Находилось время для досуга. Обедал периодически в русском посольстве, посещал семью опального великого князя Михаила Михайловича, женатого на графине Торби, побывал на выставке русских художников, был в королевском театре Ковент-Гарден на представленном Дягилевым в рамках Русских сезонов «Лебедином озере» с волшебной Аннушкой Павловой. Сидели после спектакля в ресторане – он, Аннушка, Томочка Карсавина. Болтали, веселились. Под парами шампанского он позволил себе грубоватую шутку в отношении общей знакомой, примадонны петербургского балета Кшесинской. Незадолго до этого она гастролировала в Лондоне, танцевала в паре с Нижинским балетный дивертисмент и любимую публикой «Русскую» в жемчужном кокошнике, имела ошеломительный успех и великолепную прессу.
– Как она управляется, живя одновременно с двумя великими князьями, дядей и племянником? – спросил смеясь. – Дарит радости по расписанию? Использует кроме парадного запасной вход?

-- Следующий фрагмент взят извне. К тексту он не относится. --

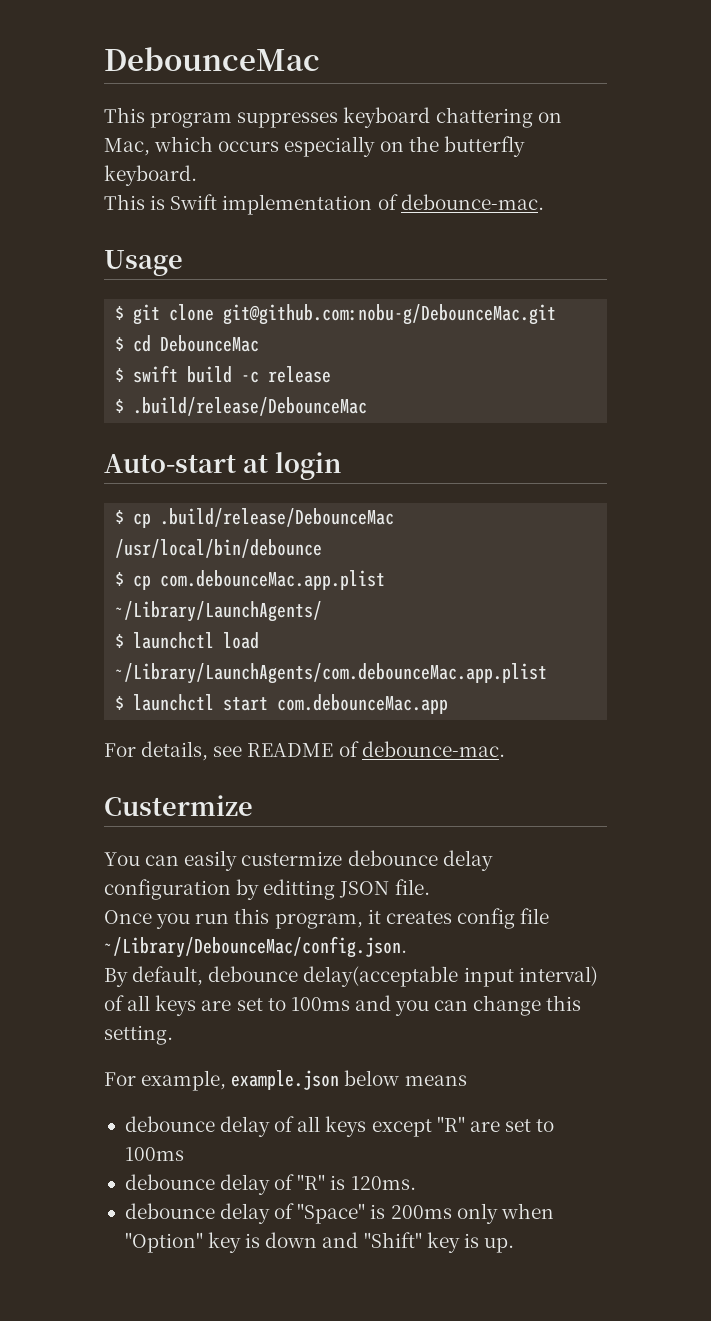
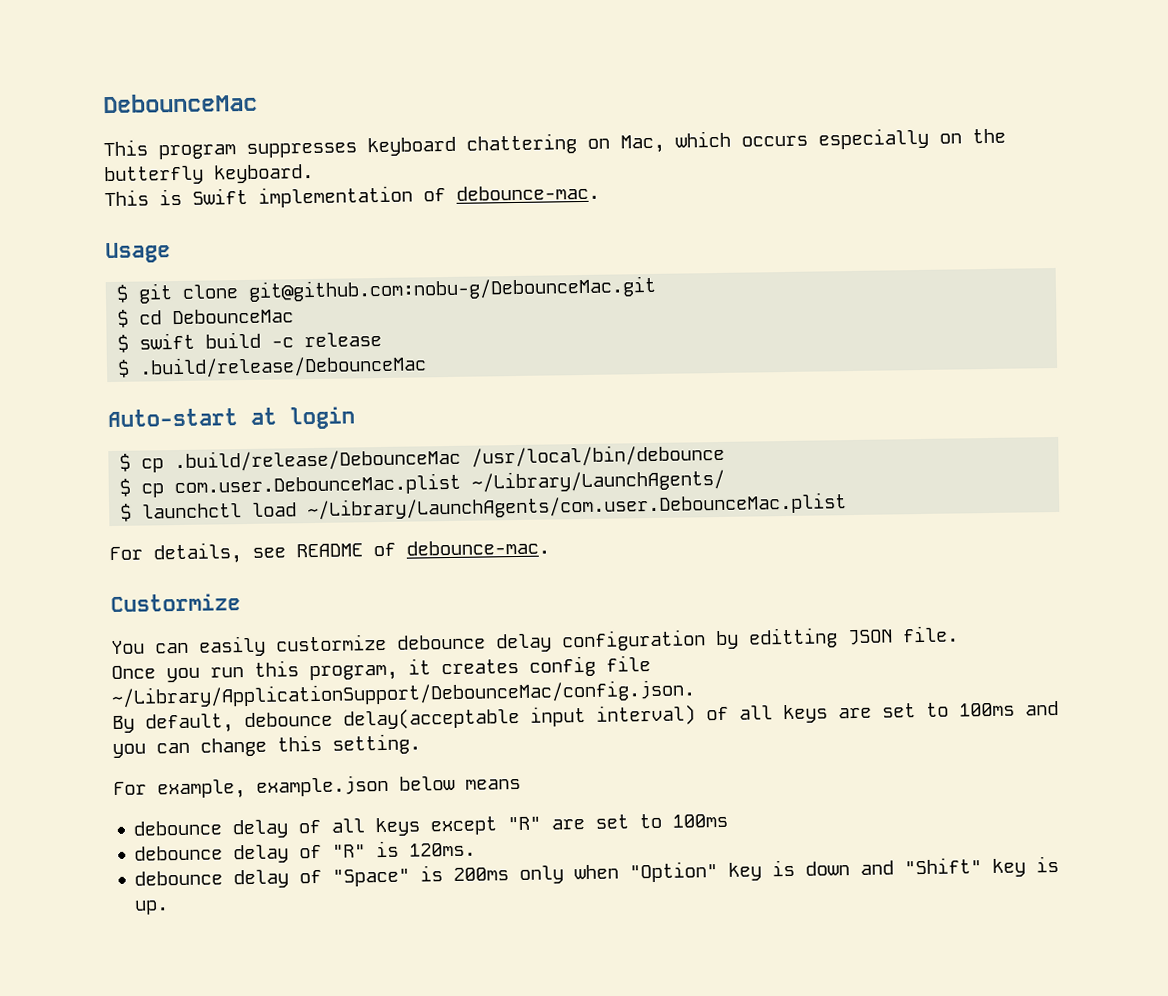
[160,570,386,590] com.debounceMac.app.plist -> [174,472,462,498] com.user.DebounceMac.plist
[115,663,548,684] [115,694,449,714] ~/Library/LaunchAgents/com.debounceMac.app.plist // $ launchctl start com.debounceMac.app -> [307,492,848,521] ~/Library/LaunchAgents/com.user.DebounceMac.plist
[104,795,253,816] Custermize -> [110,593,241,613] Custormize
[241,851,343,866] custermize -> [276,633,387,652] custormize
[104,936,407,958] ~/Library/DebounceMac/config.json. -> [111,679,695,709] ~/Library/ApplicationSupport/DebounceMac/config.json.

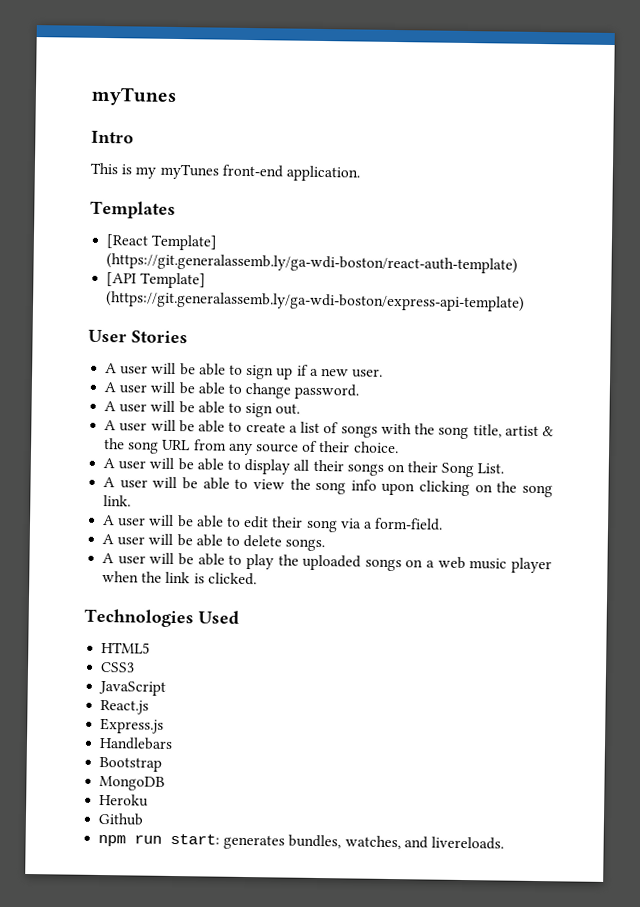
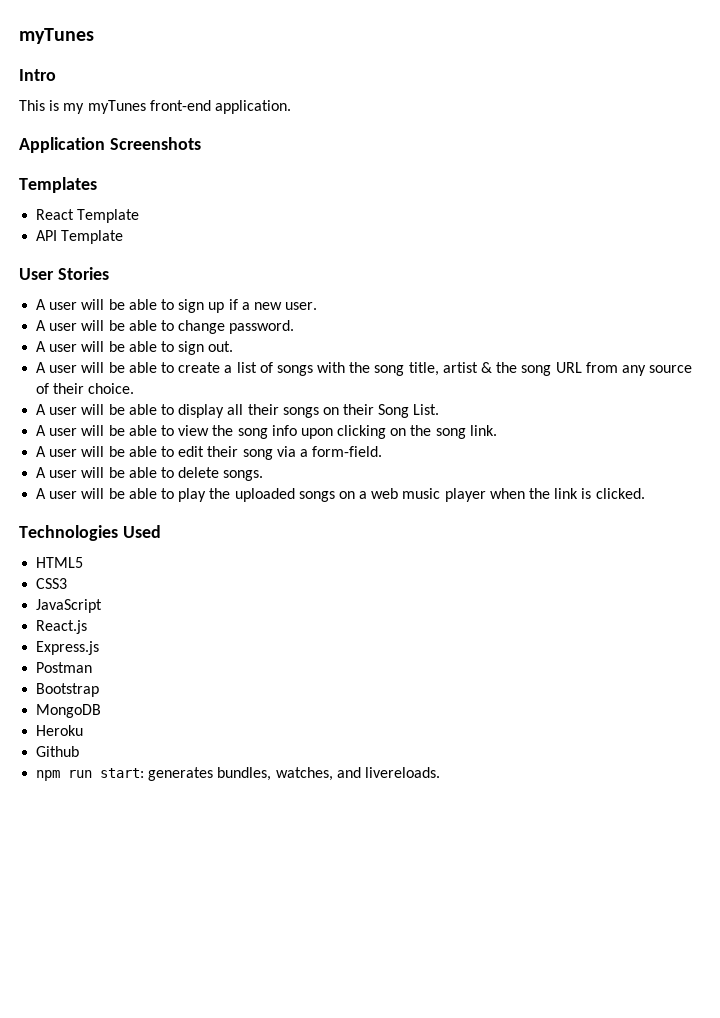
(360, 173) none -> [19,137,201,153] // Application Screenshots
[106,234,218,251] [106,253,519,274] [106,272,207,289] [106,291,526,312] [React Template] (https://git.generalassemb.ly/ga-wdi-boston/react-auth-template) // [API Template] (https://git.generalassemb.ly/ga-wdi-boston/express-api-template) -> [36,209,140,223] [36,230,124,244] React Template // API Template
[99,736,174,750] Handlebars -> [36,662,93,673] Postman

Аннушка в ужасе заткнула уши, Карсавина возмутилась.
– Фи, Феликс! – воскликнула. – Что вы себе такое позволяете? Ужас что! Не ожидала от вас! Анна, я ухожу! – поднялась рывком из-за стола.
Он пробовал в другое время с ней объясниться, звонил по телефону в отель, где остановилась труппа – разговаривать с ним она отказалась…
Зима в тот год выдалась в Лондоне особенно суровой. В спальне не было обогрева, стужа как на улице. Ледяная постель – бррр! – невозможно согреться под двумя перинами. Утром вода в тазике для умывания замерзала, он прыгал, клацая зубами, по комнате пока одевался.
Первокурсникам, жившим в колледже, предписывалось возвращаться в кампус не позже полуночи – администрация строго за этим следила. Трижды нарушившие правило за семестр безжалостно отчислялись. Бедолагам, досрочно завершившим образование, устраивали шутливые похороны: коллективно отпевали, провожали шумной компанией на вокзал под звуки траурного марша.